The attempt at a solution

First off, I know this is a quarter of a circle, but I'm not supposed to solve it that way.
Now then:

x = sec theta
dx= sec tan theta.

square root (x^2-1) dx
becomes
square root (sec^2-1) sec tan

Square root (tan^2) sec tan

tan sec tan

sec tan^2

This is as far as I can get- I can't see any u substitutions that would work here, and don't know this integral off the top of my head either.
 

Answers and Replies

  • #2
21
0
You went from (tan^2)sec tan to just (tan^2)sec, it should be (tan^3)sec. That doesn't matter though, think about the graph and what the area is doing on the interval (0,1).
 
  • #3
139
12
Hogger: There was a square root.

Integrals involving secants can be nasty; generally you have to integrate by parts. This is indeed the case with this integral, although first you should transform using identities to an integral only involving powers of secant.
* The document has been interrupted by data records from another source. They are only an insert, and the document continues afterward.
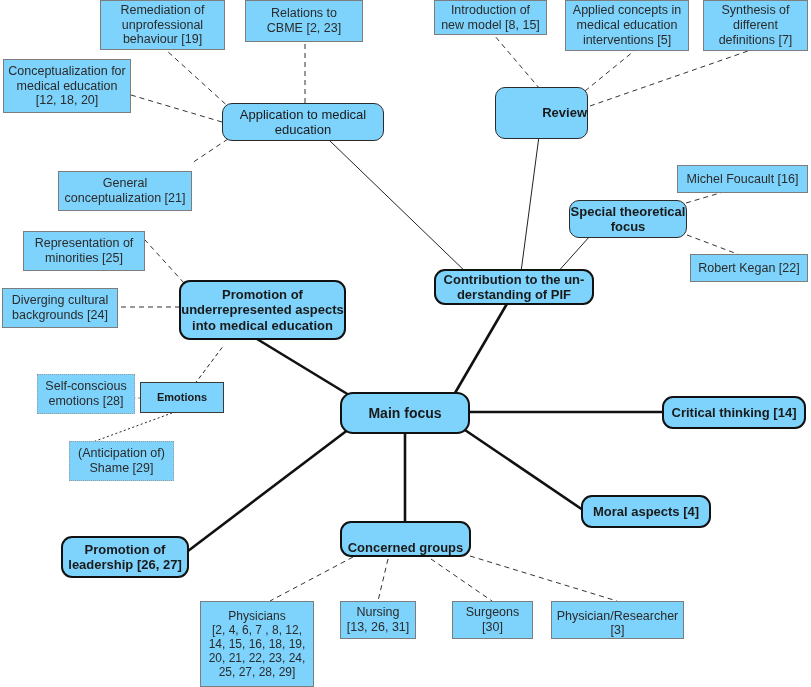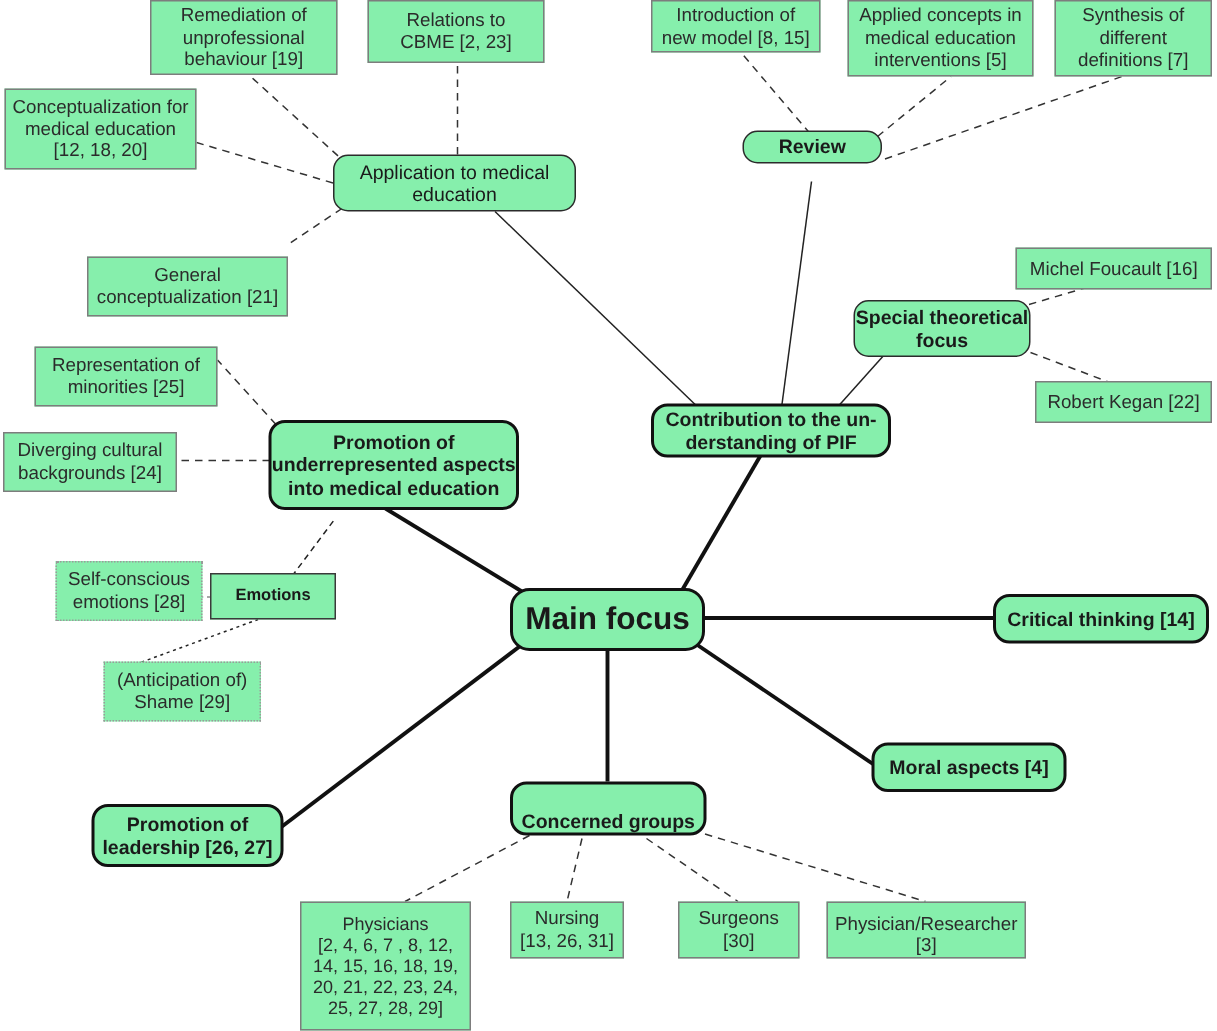"Remediation of" .node { background: #86efac -> #7dd3fc }
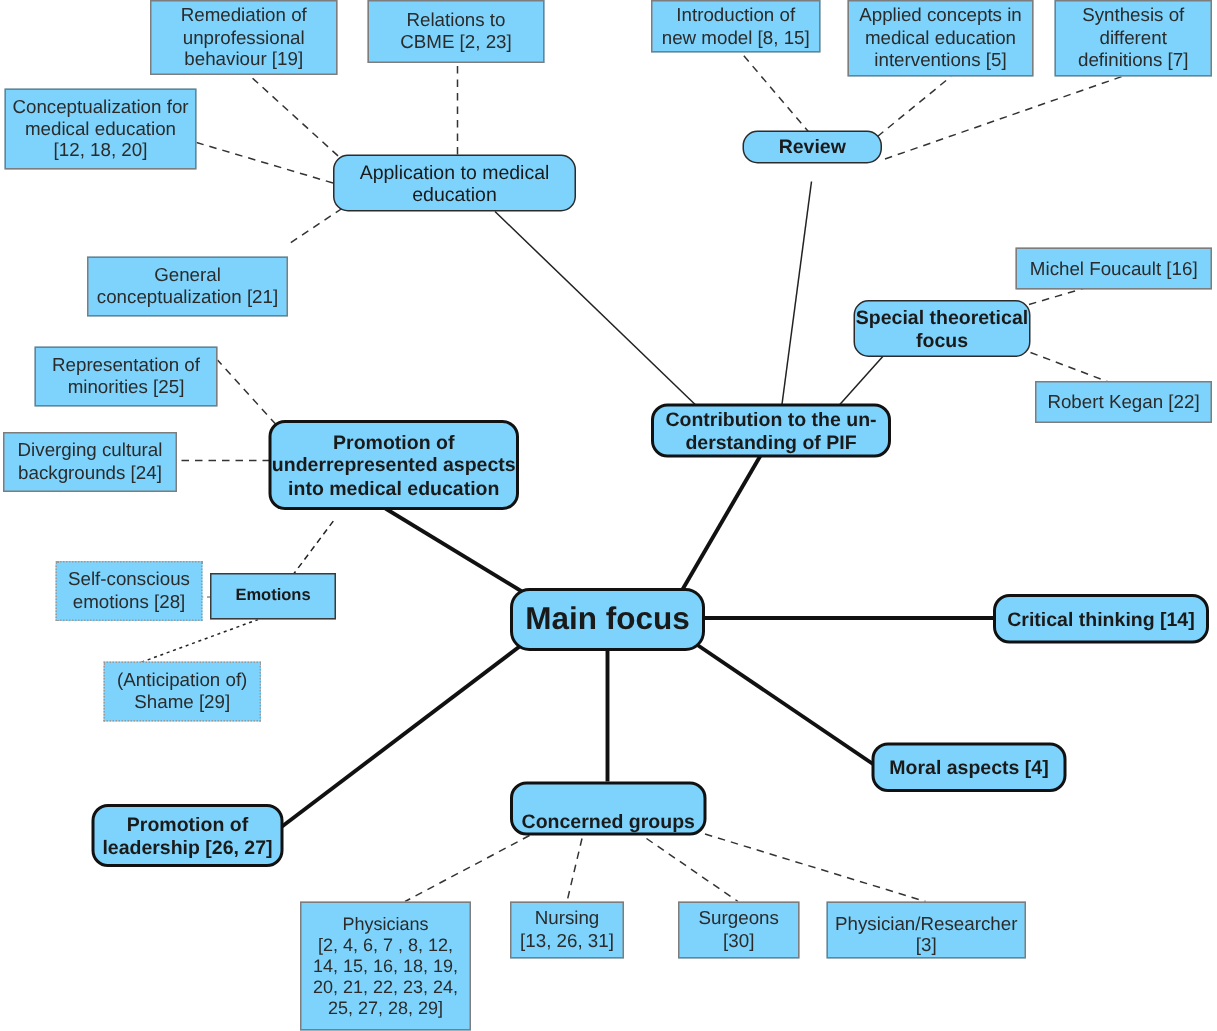"Review" div.node { height: 22px -> 52px; justify-content: none -> flex-end }
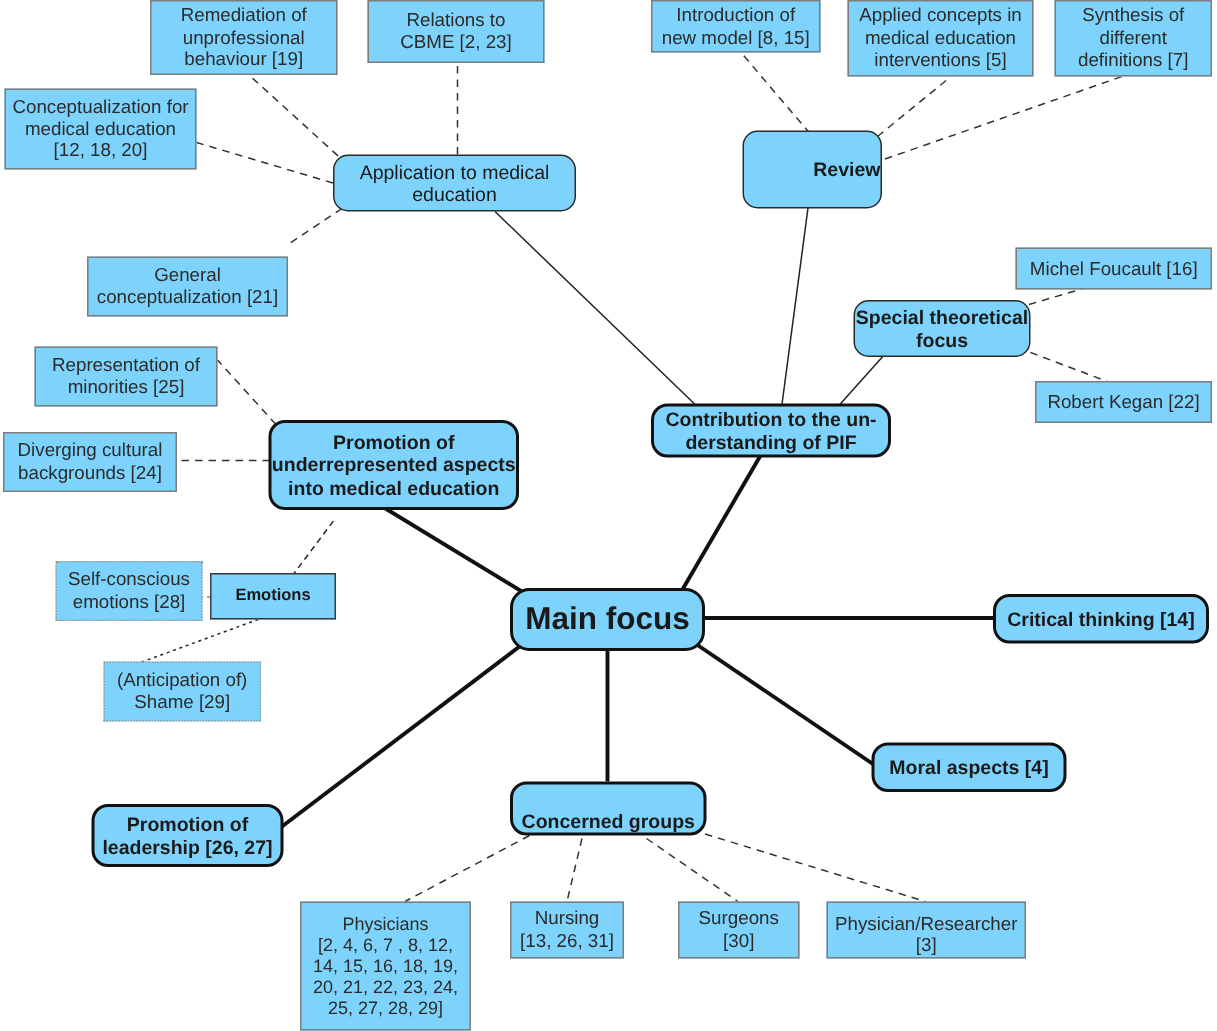"Main focus" .node.level-root { font-size: 21px -> 14px }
After integrating by parts once, you'll get an integral you've seen before, after which you can simply solve for it by algebraic means.
 
  • #4
33,169
4,854
Integrate the square root of (x^2 -1) over the interval 0-1.
First off, I know this is a quarter of a circle, but I'm not supposed to solve it that way.
The equation y = [itex]\sqrt{x^2 - 1}[/itex] is NOT the equation of a circle or any part of one.

The function above results in imaginary numbers for x in the interval (-1, 1). Are you sure that you have copied the problem correctly?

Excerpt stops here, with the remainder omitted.